Web document revisions:
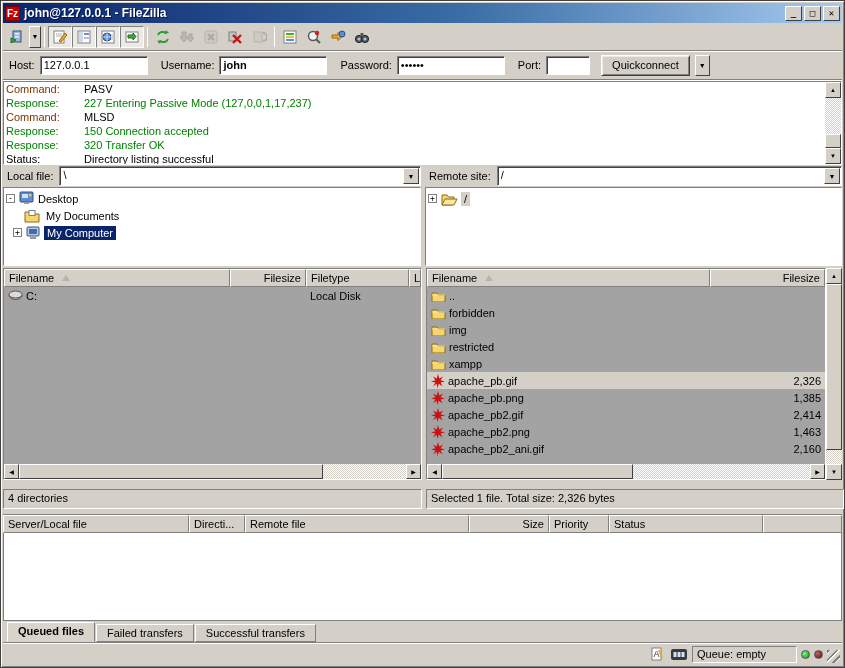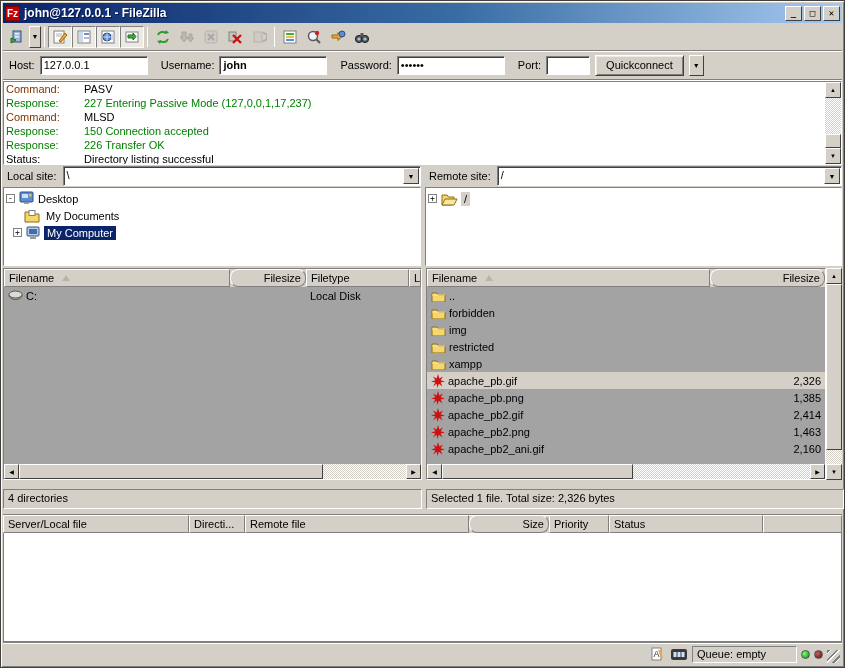--- a/index.html
+++ b/index.html
@@ -88,21 +88,21 @@
   .tree-row[data-selected="true"] .tree-label { background:#0a246a; color:#fff; }
   .tree-label.inactive-sel { background:#d4d0c8; }
   .indent { width:18px; flex:0 0 auto; }
 
   
   .lists { display:flex; flex:0 0 auto; height:212px; margin-top:2px; }
   .list { display:flex; flex-direction:column; background:#a3a3a3; }
   .list-head { height:18px; display:flex; flex:0 0 auto; background:#d4d0c8; }
   .hcell { border:1px solid; border-color:#fff #808080 #808080 #fff; background:#d4d0c8;
            padding:2px 4px; display:flex; align-items:center; overflow:hidden; white-space:nowrap; }
-  .hcell.right { justify-content:flex-end;border-radius:8px; }
+  .hcell.right { justify-content:flex-end; }
   .sort-asc { width:0; height:0; border-left:4px solid transparent; border-right:4px solid transparent;
               border-bottom:6px solid #b8b4aa; margin-left:8px; }
   .list-body { flex:1; overflow:hidden; }
   .lrow { display:flex; align-items:center; height:17px; white-space:nowrap; }
   .lrow[data-selected="true"] { background:#d4d0c8; }
   .lcell { padding:0 4px; overflow:hidden; display:flex; align-items:center; gap:3px; }
   .lcell.right { justify-content:flex-end; }
   .status-row { height:20px; margin-top:9px; padding:2px 4px; flex:0 0 auto;
                 border:1px solid; border-color:#808080 #fff #fff #808080; background:#d4d0c8; white-space:nowrap; overflow:hidden; }
 
@@ -250,21 +250,21 @@
 
   <div class="qcbar">
     <span>Host:</span>
     <input class="qc-input" style="width: 108px;" value="127.0.0.1">
     <span class="qc-label">Username:</span>
     <input class="qc-input" style="width: 108px; font-weight: bold;" value="john">
     <span class="qc-label">Password:</span>
     <input class="qc-input" style="width: 108px;" value="••••••">
     <span class="qc-label">Port:</span>
     <input class="qc-input" style="width: 44px;" value="">
-    <button class="qc-btn raised2" style="margin-left:0">Quickconnect</button>
+    <button class="qc-btn raised2" style="margin-left:6px">Quickconnect</button>
     <div class="qc-btn-arrow raised">▼</div>
   </div>
 
   <div class="log sunkenflat">
     <div class="log-lines">
       <div class="log-line" data-type="command">
           <span class="log-label">Command:</span>
           <span class="log-text">PASV</span>
         </div>
       <div class="log-line" data-type="response">
@@ -274,39 +274,39 @@
       <div class="log-line" data-type="command">
           <span class="log-label">Command:</span>
           <span class="log-text">MLSD</span>
         </div>
       <div class="log-line" data-type="response">
           <span class="log-label">Response:</span>
           <span class="log-text">150 Connection accepted</span>
         </div>
       <div class="log-line" data-type="response">
           <span class="log-label">Response:</span>
-          <span class="log-text">226 Transfer OK</span>
+          <span class="log-text">320 Transfer OK</span>
         </div>
       <div class="log-line" data-type="status">
           <span class="log-label">Status:</span>
           <span class="log-text">Directory listing successful</span>
         </div>
     </div>
     <div class="vsb">
       <div class="sb-btn raised">▲</div>
       <div style="flex:1"></div>
       <div class="sb-thumb raised" style="height:14px"></div>
       <div class="sb-btn raised">▼</div>
     </div>
   </div>
 
   <div class="panes" style="height:100px">
     <div class="pane-l">
       <div class="site-row">
-        <span class="site-label">Local site:</span>
+        <span class="site-label">Local file:</span>
         <div class="combo">
           <span class="combo-text">\</span>
           <div class="combo-btn raised">▼</div>
         </div>
       </div>
       <div class="treebox sunkenflat">
         <div class="tree-row" data-selected="false">
           <span class="tree-toggle">-</span>
           <svg width="16" height="15">
               <rect x="1" y="1" width="13" height="10" rx="1" fill="#5b8dd6" stroke="#2a4f8a"></rect>
@@ -571,20 +571,25 @@
       </div>
     <div class="hcell" style="width:154px">
         <span>Status</span>
       </div>
     <div class="hcell" style="flex:1">
         <span></span>
       </div>
   </div>
   <div class="queue-body"></div>
 
+  <div class="tabs">
+    <div class="tab active">Queued files</div>
+    <div class="tab">Failed transfers</div>
+    <div class="tab">Successful transfers</div>
+  </div>
 
   <div class="statusbar">
     <div class="sb-icon">
       <svg width="14" height="14">
           <rect x="2" y="1" width="9" height="12" fill="#fff" stroke="#808080"></rect>
           <text x="3.5" y="10" font-size="9" fill="#334" font-family="Liberation Sans, sans-serif">A</text>
           <line x1="9" y1="3" x2="12" y2="11" stroke="#f0a830" stroke-width="2"></line>
         </svg>
     </div>
     <div class="sb-icon">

INSTRUCTIONS FOR THE TASK:
If a line of the records above contains the word "font", count it; then give the total and nothing more.

SOLVED EXERCISE:
2